Multiple flights have been axed throughout the United States this week, with more cancellations anticipated in the upcoming days. This action is in compliance with an ordered decrease in service due to the ongoing government shutdown. The Federal Aviation Administration (FAA) is implementing a 10% reduction in air traffic to ensure travel safety amidst staffing shortages triggered by the shutdown, which commenced on October 1.
The decision to cut flights is aimed at alleviating the strain on air traffic controllers working without pay during the shutdown, many of whom have been calling in sick. The FAA expressed concerns over the growing risks and operational challenges due to delays and unpredictable staffing shortages impacting controller fatigue. In a recent official order, the agency highlighted the necessity of reducing the current volume of operations to maintain safety.
Transportation Secretary Sean Duffy, speaking at Ronald Reagan Washington National Airport, acknowledged the vital role of air traffic controllers while emphasizing the need for Democrats to end the shutdown to restore regular air travel operations.

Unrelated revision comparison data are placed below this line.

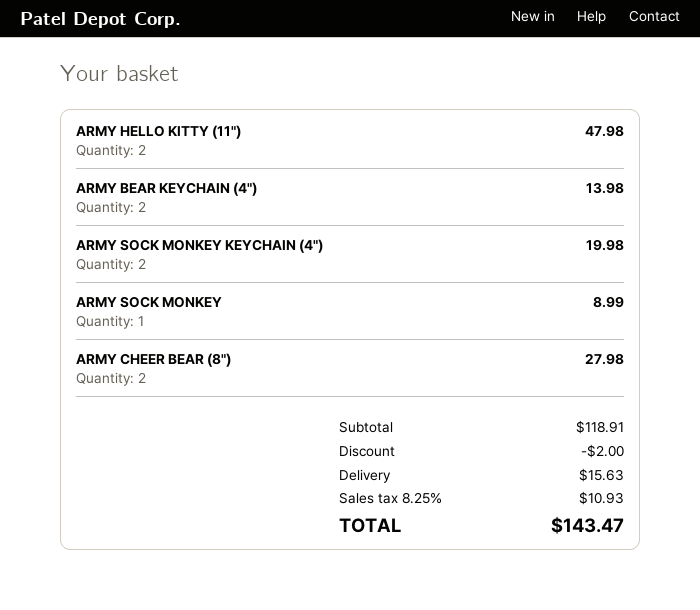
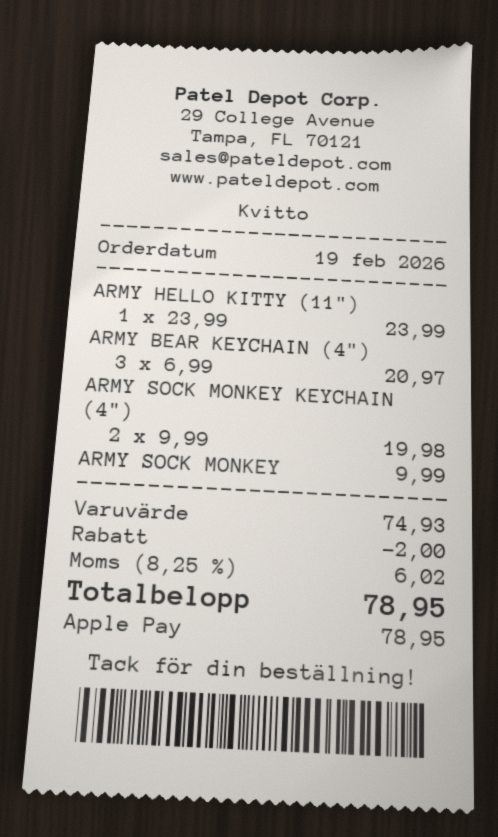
ARMY HELLO KITTY (11"): 2 for 47.98 -> 1 for 23.99
ARMY BEAR KEYCHAIN (4"): 2 for 13.98 -> 3 for 20.97
ARMY SOCK MONKEY: 1 for 8.99 -> 1 for 9.99
ARMY CHEER BEAR (8"): 2 for 27.98 -> none
subtotal: 118.91 -> 74.93
shipping: 15.63 -> none
tax: 8.25% = 10.93 -> 8.25% = 6.02
total: 143.47 -> 78.95

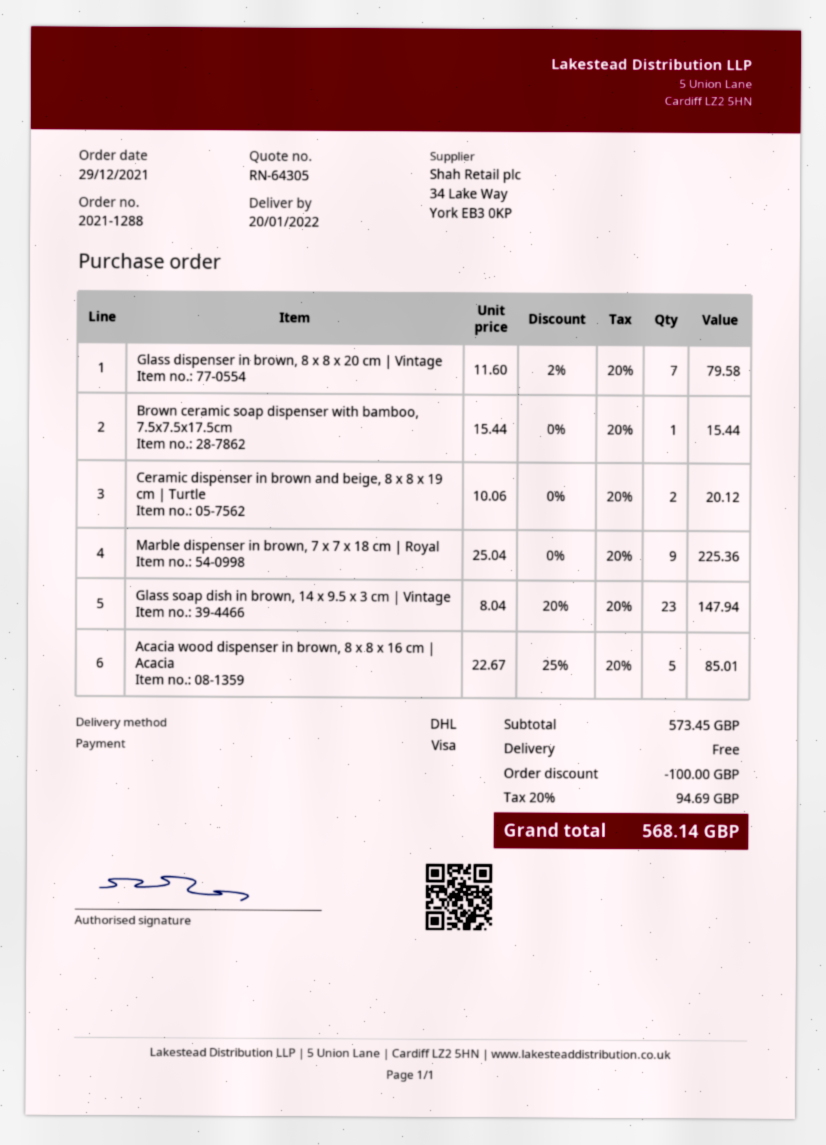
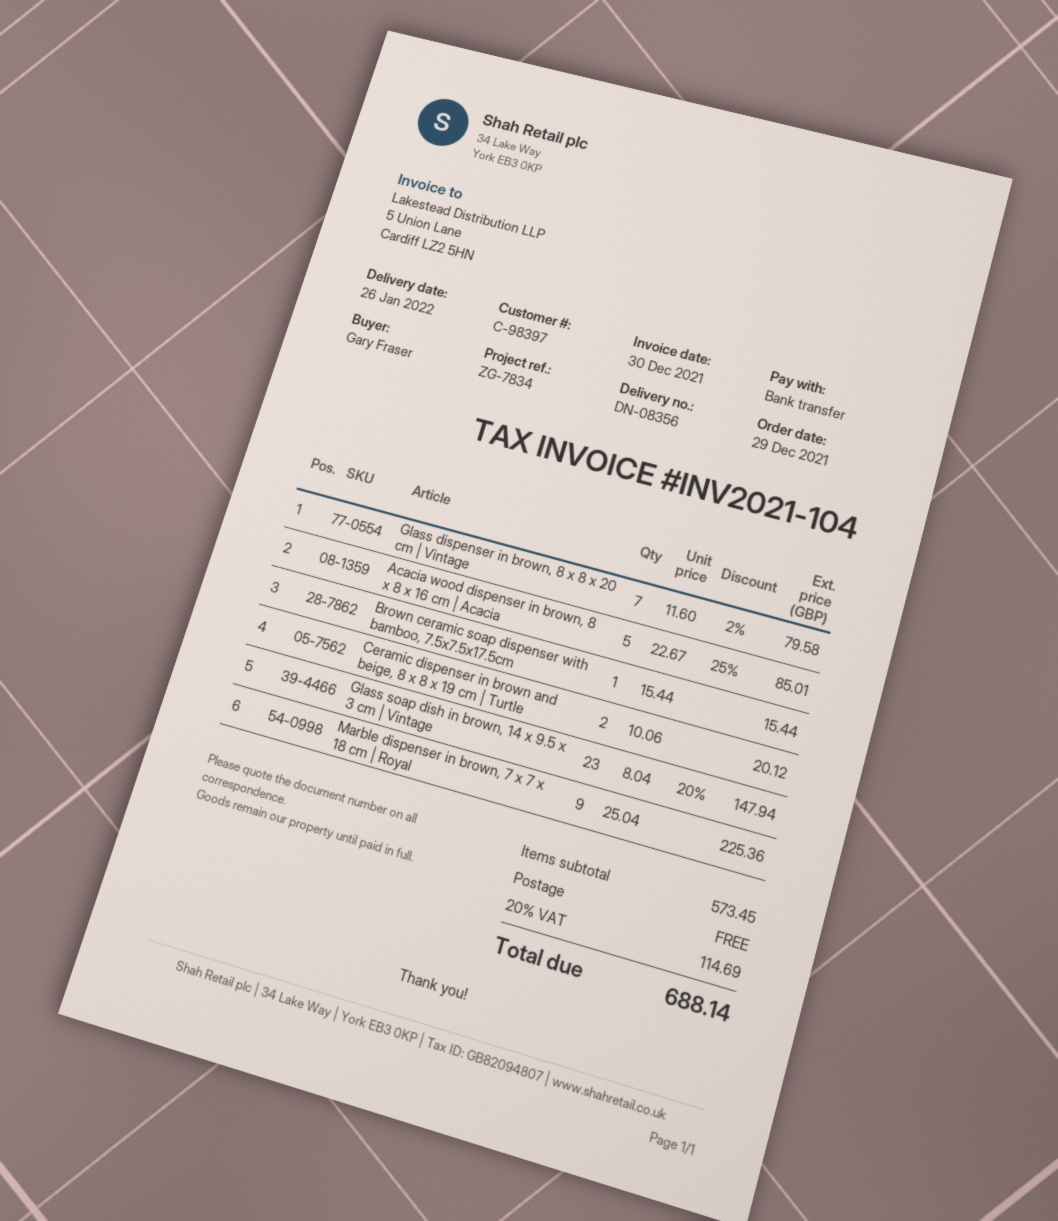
delivery date: 2022-01-20 -> 2022-01-26
payment method: Visa -> bank transfer
discount: 100.00 -> none
tax: 20% = 94.69 -> 20% = 114.69
total: 568.14 -> 688.14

Flight reductions are set to affect 40 major travel hubs across the U.S., including key cities like New York and Chicago. The FAA’s plan entails a gradual increase in flight cuts, starting at four percent and escalating to ten percent by November 14. However, Duffy warned that if the government shutdown persists, airlines might be compelled to slash up to 20% of flights.
The ongoing government shutdown, which began in early October due to a funding deadlock, has resulted in a myriad of disruptions. As the shutdown entered its 36th day, it broke the record for the longest-ever shutdown. The impasse stems from President Donald Trump’s refusal to negotiate with Democrats regarding health insurance subsidies, leading to the funding stalemate.
While the flight reductions only impact domestic U.S. flights, Canadian travelers may face repercussions as Canadian airlines operate numerous cross-border and connecting flights with U.S. carriers. Airlines like Air Canada, Porter Airlines, and WestJet are already implementing measures to mitigate the impact on their customers.
The duration of these flight disruptions remains uncertain and is contingent upon the resolution of the government shutdown. The FAA will continue to assess flight data and operational performance to adjust restrictions accordingly once funding is restored and system stress decreases.